• **Instructions for the task**: Filter the entries below, keeping only lines with "align".

• **Data shown**:

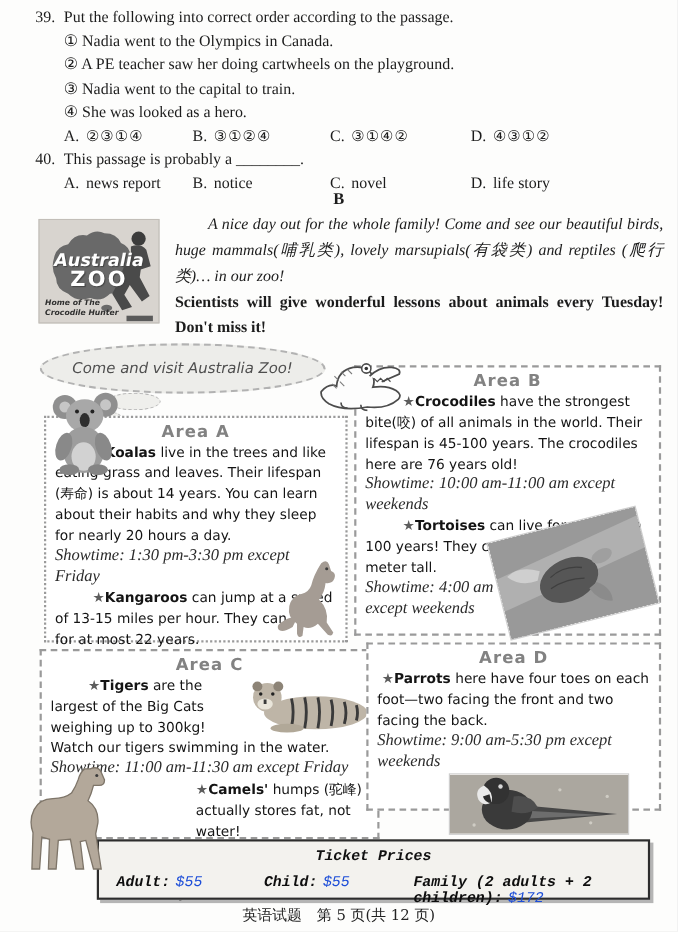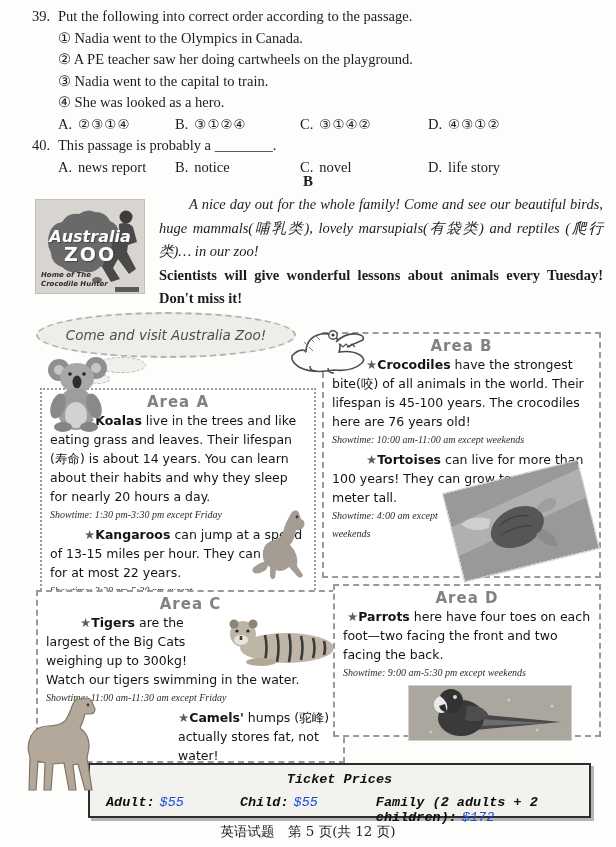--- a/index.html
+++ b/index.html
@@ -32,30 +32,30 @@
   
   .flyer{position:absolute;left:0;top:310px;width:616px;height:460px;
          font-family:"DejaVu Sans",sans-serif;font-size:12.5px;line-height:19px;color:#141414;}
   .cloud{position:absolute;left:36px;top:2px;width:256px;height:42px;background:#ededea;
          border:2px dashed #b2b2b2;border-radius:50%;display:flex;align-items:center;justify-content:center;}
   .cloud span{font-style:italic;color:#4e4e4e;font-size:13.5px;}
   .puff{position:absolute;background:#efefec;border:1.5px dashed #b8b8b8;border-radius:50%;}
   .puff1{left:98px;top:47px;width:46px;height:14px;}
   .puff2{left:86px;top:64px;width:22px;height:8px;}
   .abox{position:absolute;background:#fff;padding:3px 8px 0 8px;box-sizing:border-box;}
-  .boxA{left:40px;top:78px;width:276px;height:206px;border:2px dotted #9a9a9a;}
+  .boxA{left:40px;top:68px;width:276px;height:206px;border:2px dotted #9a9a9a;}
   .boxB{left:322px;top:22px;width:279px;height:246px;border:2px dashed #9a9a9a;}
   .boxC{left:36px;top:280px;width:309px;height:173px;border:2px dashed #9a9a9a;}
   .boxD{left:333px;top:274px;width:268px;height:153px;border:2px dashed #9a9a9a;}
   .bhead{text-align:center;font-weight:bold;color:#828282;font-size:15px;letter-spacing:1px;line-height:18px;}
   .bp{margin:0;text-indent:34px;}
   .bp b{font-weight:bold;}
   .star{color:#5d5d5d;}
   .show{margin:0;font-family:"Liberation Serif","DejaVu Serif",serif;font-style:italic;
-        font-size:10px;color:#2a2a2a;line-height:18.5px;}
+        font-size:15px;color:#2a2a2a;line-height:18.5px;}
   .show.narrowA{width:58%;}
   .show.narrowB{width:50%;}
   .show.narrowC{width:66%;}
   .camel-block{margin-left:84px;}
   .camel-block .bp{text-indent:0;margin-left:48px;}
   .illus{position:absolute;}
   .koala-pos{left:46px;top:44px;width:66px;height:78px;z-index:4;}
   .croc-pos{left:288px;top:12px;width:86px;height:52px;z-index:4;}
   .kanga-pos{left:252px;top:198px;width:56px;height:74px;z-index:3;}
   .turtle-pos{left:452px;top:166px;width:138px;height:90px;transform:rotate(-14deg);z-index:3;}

• **Answer to this task**:
          border:2px dashed #b2b2b2;border-radius:50%;display:flex;align-items:center;justify-content:center;}
   .bhead{text-align:center;font-weight:bold;color:#828282;font-size:15px;letter-spacing:1px;line-height:18px;}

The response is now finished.